Coulibaly Kigbafory Mamadou, Responsable technique représentant la Coordinatrice du Projet de pôle Agro-industriel dans la Région du Bélier et le District autonome de Yamoussoukro (2 PAI-Bélier), a sollicité, jeudi 05 décembre 2019, au Président Golf club de Yamoussoukro, ‘’la disponibilité des partenaires techniques et financiers à accompagner le ministère des Ressources animales et Halieutiques, dans la recherche de financement pour la mise en œuvre des actions pour une gestion durable du lac de Kossou, de  ses ressources pour la filière pêche, ainsi que la restauration écologique, la préservation des écosystèmes et de la biodiversité’’.  C’était au cours de l’Atelier de restitution et de validation des résultats de l’étude d’aménagement du lac de Kossou. Ce, d’autant que selon ses dires, le financement du plan d’aménagement du lac de Kossou n’est pas prévu dans le cadre du Projet 2PAI-Bélier, qui est un projet cofinancé par la Côte d’Ivoire et la Banque africaine de développement (Bad), à hauteur de 80,9 milliards Cfa et sur une période de 05 ans. Il faut signaler que cet important appui financier de l’institution financière africaine vise à asseoir les conditions préalables à l’émergence d’un pôle agro-industriel comme 1er agropole pour la transformation et la modernisation de l’agriculture ivoirienne au centre du pays, par la restauration du capital productif et le développement des chaines de valeurs agricoles (riz, manioc, tomates, légumes, poisson, porcs).

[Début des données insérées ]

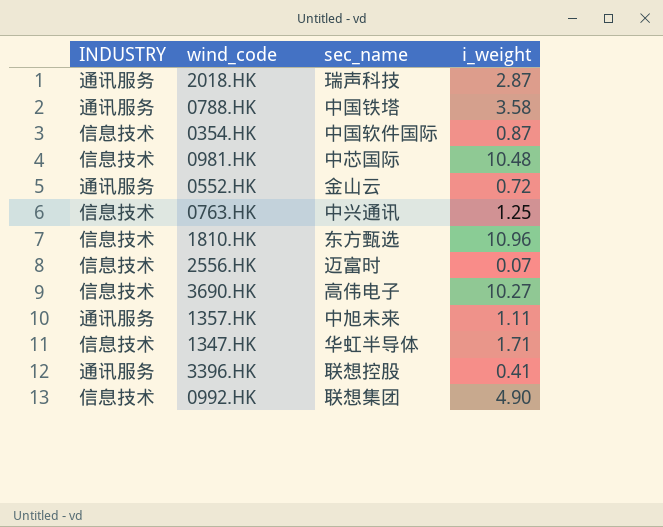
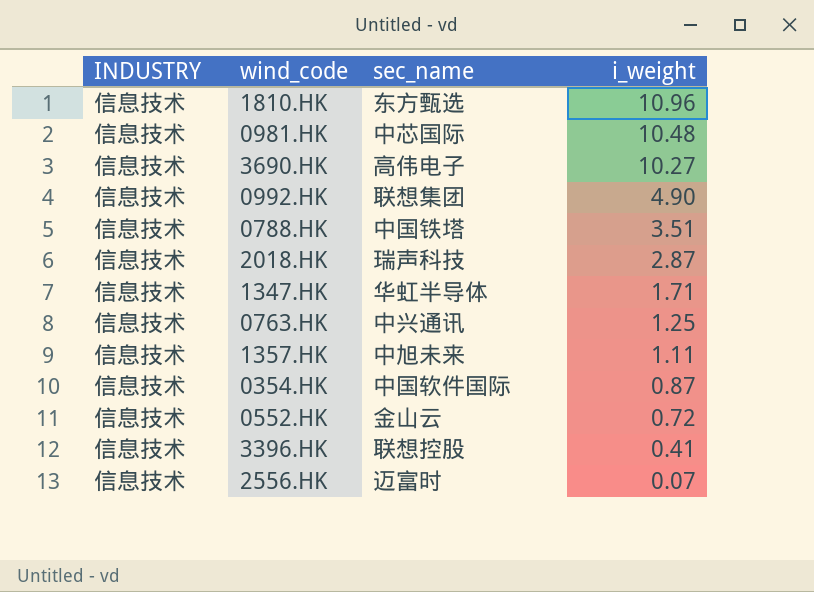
row order: none -> i_weight descending
0788.HK | INDUSTRY: 通讯服务 -> 信息技术
0788.HK | i_weight: 3.58 -> 3.51
2018.HK | INDUSTRY: 通讯服务 -> 信息技术
1357.HK | INDUSTRY: 通讯服务 -> 信息技术
0552.HK | INDUSTRY: 通讯服务 -> 信息技术
3396.HK | INDUSTRY: 通讯服务 -> 信息技术

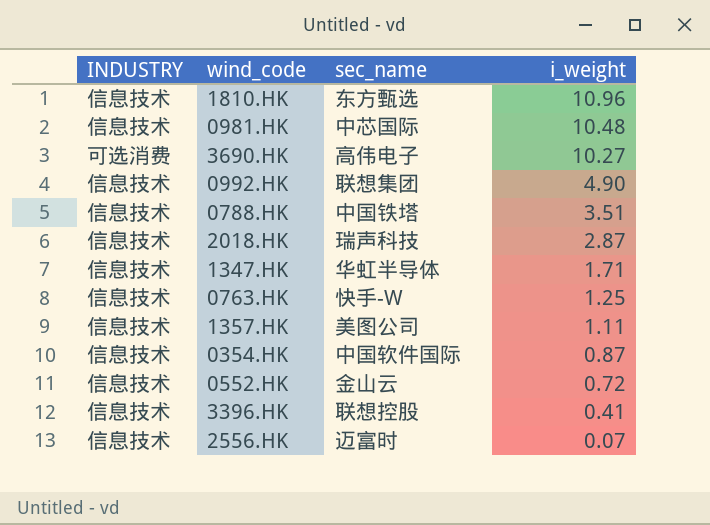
3690.HK | INDUSTRY: 信息技术 -> 可选消费
0763.HK | sec_name: 中兴通讯 -> 快手-W
1357.HK | sec_name: 中旭未来 -> 美图公司

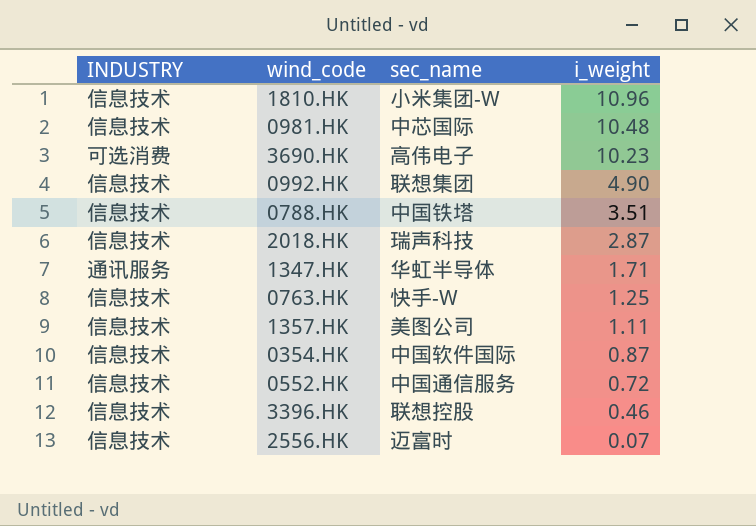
1810.HK | sec_name: 东方甄选 -> 小米集团-W
3690.HK | i_weight: 10.27 -> 10.23
1347.HK | INDUSTRY: 信息技术 -> 通讯服务
0552.HK | sec_name: 金山云 -> 中国通信服务
3396.HK | i_weight: 0.41 -> 0.46

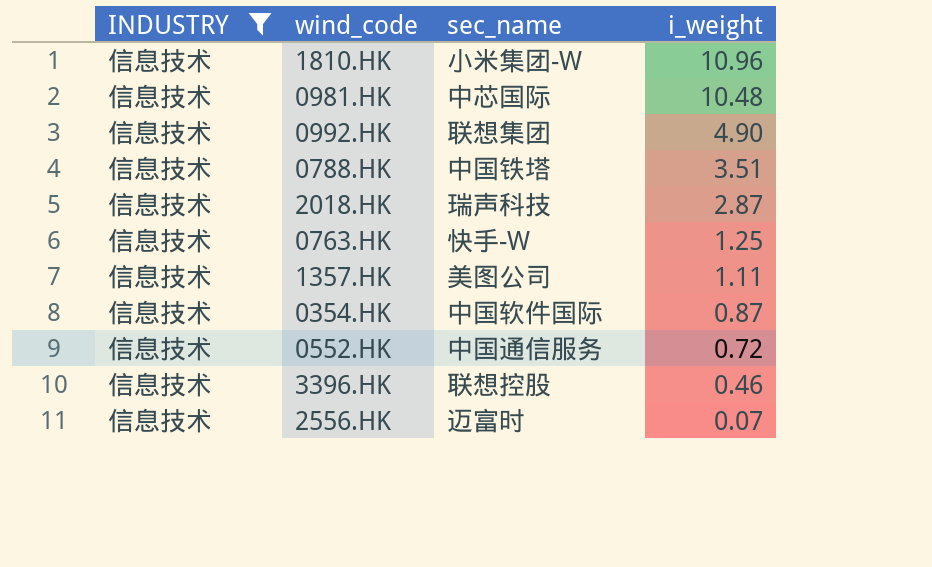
filter: none -> INDUSTRY = 信息技术

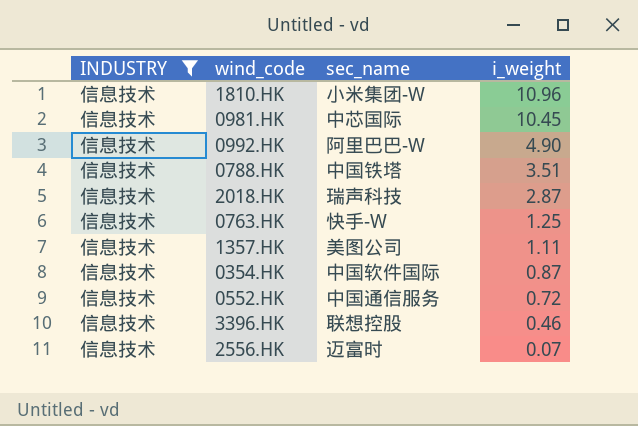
0981.HK | i_weight: 10.48 -> 10.45
0992.HK | sec_name: 联想集团 -> 阿里巴巴-W

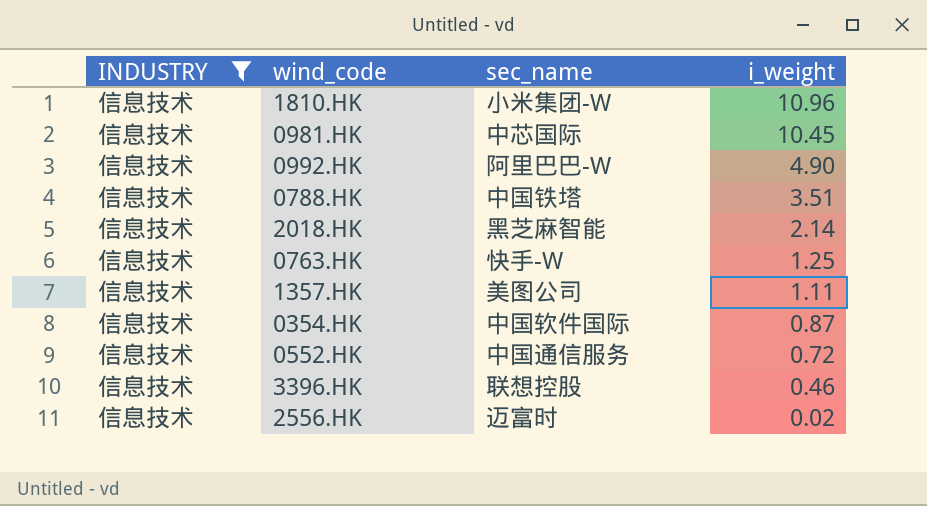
2018.HK | sec_name: 瑞声科技 -> 黑芝麻智能
2018.HK | i_weight: 2.87 -> 2.14
2556.HK | i_weight: 0.07 -> 0.02

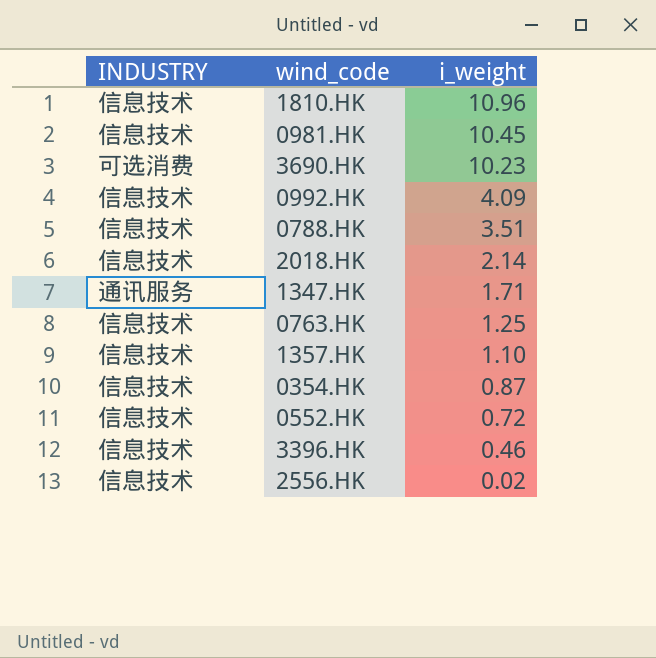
filter: INDUSTRY = 信息技术 -> none
column sec_name | position: 3 -> none
0992.HK | i_weight: 4.90 -> 4.09
1357.HK | i_weight: 1.11 -> 1.10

Au niveau de la sous-composante du projet relative aux ressources animales et halieutiques, l’intervention vise à renforcer la gestion durable et concertée de la transhumance afin de limiter les conflits récurrents entre agriculteurs et éleveurs. A cela, il faut ajouter l’amélioration des conditions de mise en marché des produits animaux et de pêche par la modernisation des conditions d’abattage et de vente. Le Projet devra apporter également un appui au développement de la filière halieutique, en tirant profit des nombreux lacs et opportunités de la Région et en appuyant les initiatives entrepreneuriales communautaires. L’objectif de la restitution par l’équipe de Coordination est de contribuer à une meilleure connaissance de l’état actuel d’exploitation des ressources du lac de Kossou, mais surtout à la validation des mesures visant à réduire la dégradation des milieux aquatiques et terrestre. En ouvrant ce séminaire, Coulibaly Gando, préfet de Sakassou, au nom de son collègue de Yamoussoukro, empêché, a félicité l’Equipe de Coordination pour les ‘’nombreux résultats de plus en plus visibles’’ pour le bonheur des populations.

Il a également félicité le préfet de Kossou pour son ‘’inestimable apport’’ dans la réalisation du projet. Plus d’une cinquantaine de participants dont des experts de la Bad, de la Fao, l’Union européenne, la Banque mondiale, le Giz (coopération allemande) et la Jica (coopération japonaise), ont pris part à cet Atelier de restitution et dont les travaux d’études ont été confiés au groupement Brl ingénierie. Cette étude a permis de déterminer l’état d’exploitation des ressources et de proposer un plan de gestion du lac selon l’approche écosystémique à partir d’un processus participatif impliquant les représentants des parties prenantes (Sous-préfet de Kossou, les chefs de bureau de pêche de Yamoussoukro, Sakassou, Bouaflé…), lors de comité de pilotage de l’étude. Il s’agissait, au cours dudit Atelier, de recueillir d’éventuelles observations et recommandations des différentes parties prenantes pour leur prise en compte dans le document final ; sans oublier de proposer un plan d’action pour la mobilisation des ressources pour la mise en œuvre du plan d’aménagement.